“Alice et le Maire”, “Alice e Presidente” em português, não poderia ser outra coisa senão um filme francês. Ou seja, na própria forma, no tom, nos maneirismos e diálogos cortados a bisturi, esta fábula política sobre a mudança de paradigma da esquerda francesa. Apresentado pela primeira vez na Quinzena dos Realizadores do Festival de Cannes, esta segunda longa-metragem de Nicolas Pariser escreve o seu caminho ao explorar os bastidores de uma instituição política para melhor desenhar o caráter humano.
Após trinta anos de vida política, Paul Theraneau, Presidente da Câmara da cidade de Lyon começa a sentir o cansaço de uma já longa carreira política mas insiste em não desistir e tenta chegar a novas ideias. Para remediar a situação, contrata uma jovem e brilhante filósofa (Alice). Neste filme, tudo passa pelo olhar atento, divertido e irónico de Alice sobre a vida política da Câmara. Ela observa as posturas, as atitudes, a defesa dos pontos de vista. São vários os frames de reacção, com um sorriso malicioso da jovem que mostram ao espectador essas imagens modernas e ridículas da burocratização da política assim como a entrega aos gabinetes de comunicação que moldam, ou tentam moldar as ideias. Os diálogos, extremamente cuidados tanto retórica política como na filosófica, por abundantes e submersos de referências acabam talvez por cansar um pouco, mesmo que tragam reflexões importantes sobre a democracia e a impotência de quem a exerce. A fluidez da realização não consegue compensar a dinâmica cinematográfica e esse abrandamento do desenrolar da história.

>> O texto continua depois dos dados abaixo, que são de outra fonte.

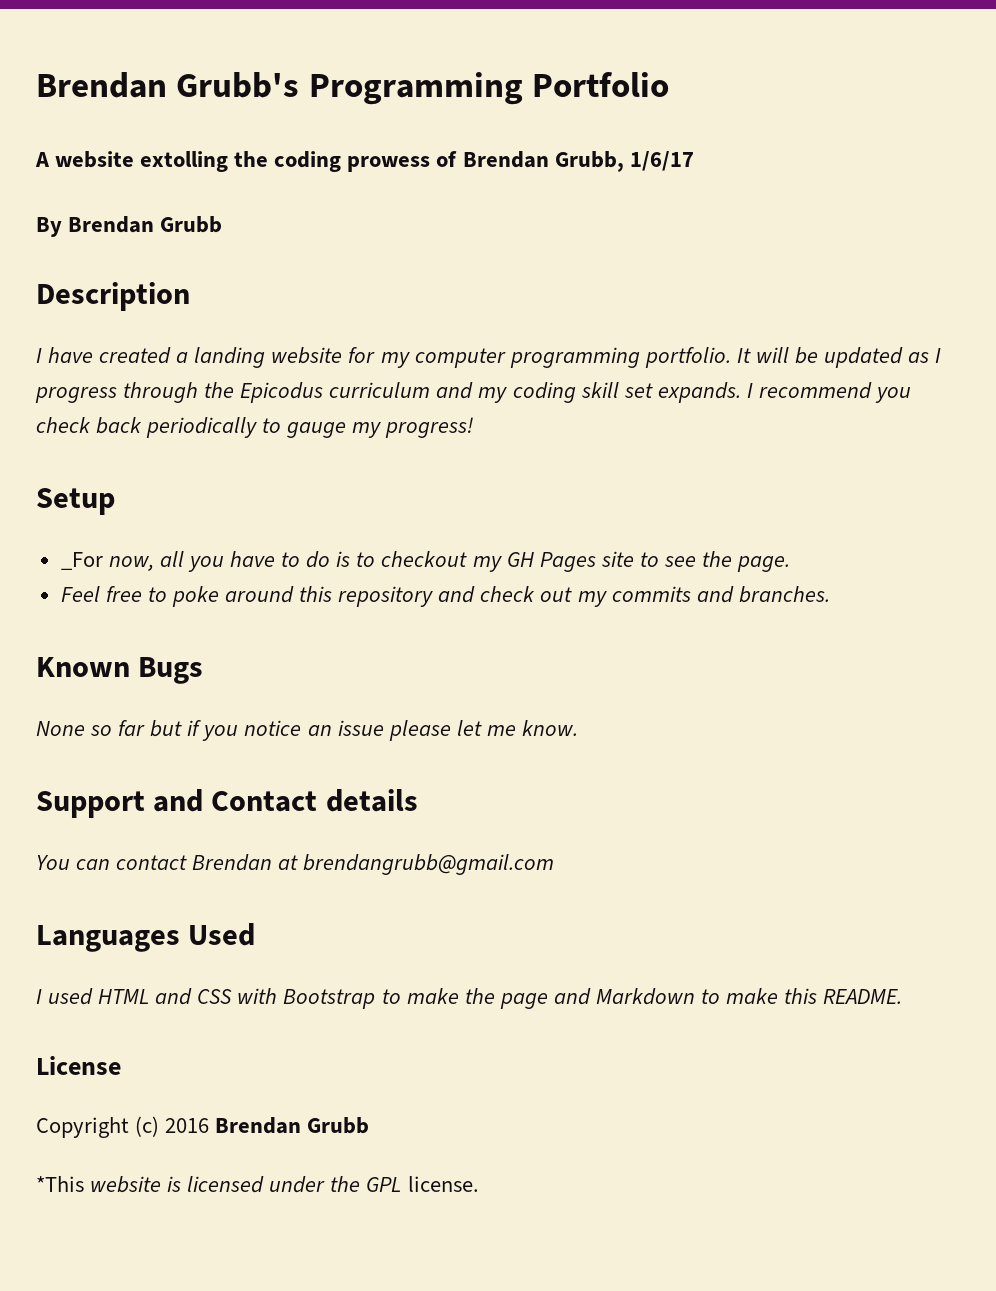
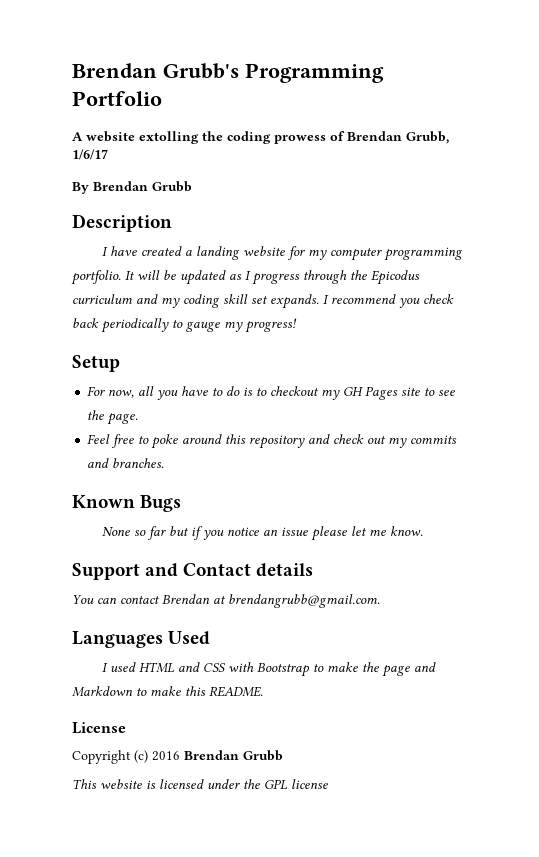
[60,552,103,570] _For -> [87,386,106,396] For
[303,854,555,875] brendangrubb@gmail.com -> [228,594,380,608] brendangrubb@gmail.com.
[36,1176,84,1192] *This -> [72,779,97,789] This
[407,1176,479,1192] license. -> [291,779,328,789] license

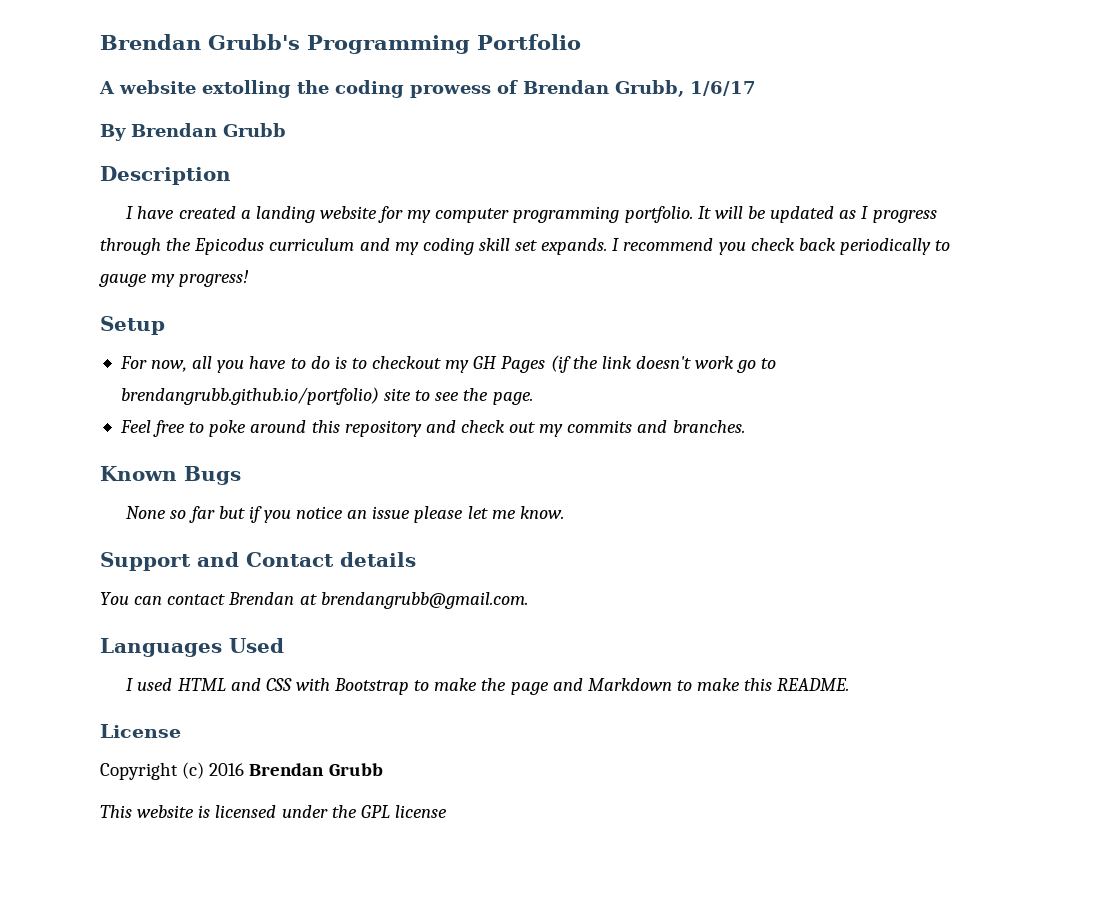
(399, 393) none -> [550,355,777,373] [120,387,379,405] (if the link doesn't work go to brendangrubb.github.io/portfolio)

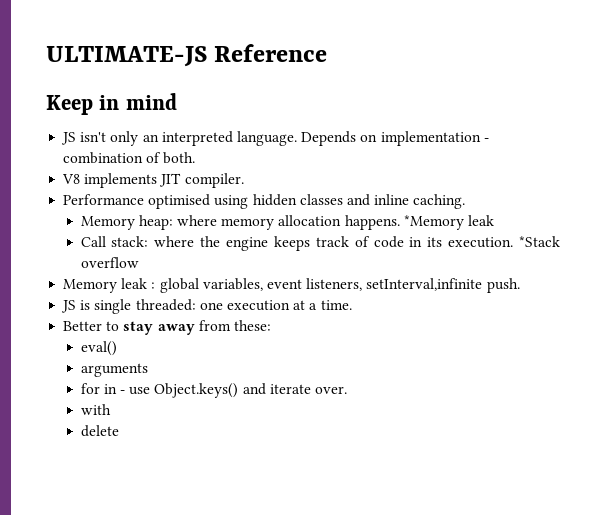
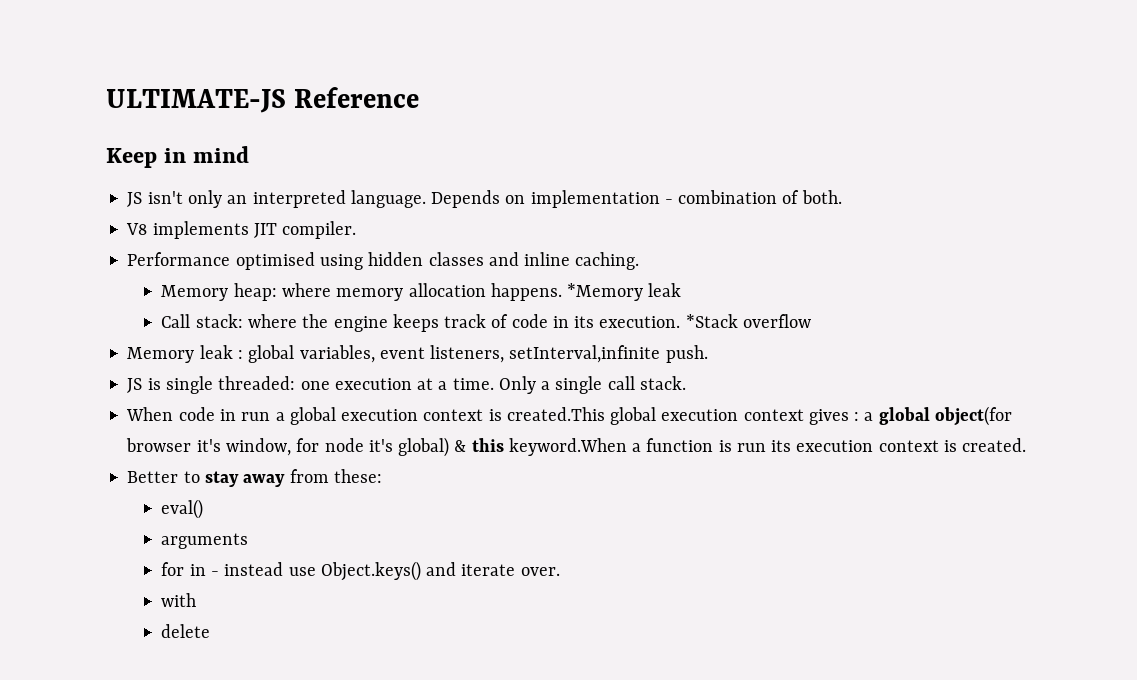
(352, 305) none -> [498,376,686,394] [126,406,1012,426] [126,437,1027,457] Only a single call stack. // When code in run a global execution context is created.This global execution context gives : a global object(for browser it's window, for node it's global) & this keyword.When a function is run its execution context is created.
(125, 392) none -> [224,562,284,576] instead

Mesmo para o público francês, mais interessado e contextualizado tentar num filme de ficção uma análise ampla da crise de identidade da esquerda francesa terá provavelmente pouca ressonância e sucesso com quem está a ver. Ganharia, a meu ver, em providenciar algo mais genérico sobre os desafios apresentados à política europeia com a globalização, o peso dos media e das redes sociais na opinião pública, a emergência de uma nova extrema-direita populista e a resposta e gestão das esquerdas a este desafio. O filme não sendo propriamente optimista com a sociedade atual e com o mundo político que nos governa, abre portas ao desejo de voltar a pensar e à importância de nos cultivarmos para continuar a acreditar, a indignar-nos em vez de nos resignarmos, e quem sabe um dia, juntos, mudar o mundo?
“Alice e o Presidente” deixa mesmo assim algumas perguntas importantes e decisivas até no contexto actual da vida política nacional de vários países europeus: o que é ser um político hoje, e um político de esquerda? Quais são as raízes e os valores dos partido socialistas/ sociais-democratas? Por que é que é tão difícil atribuir credibilidade aos políticos em geral?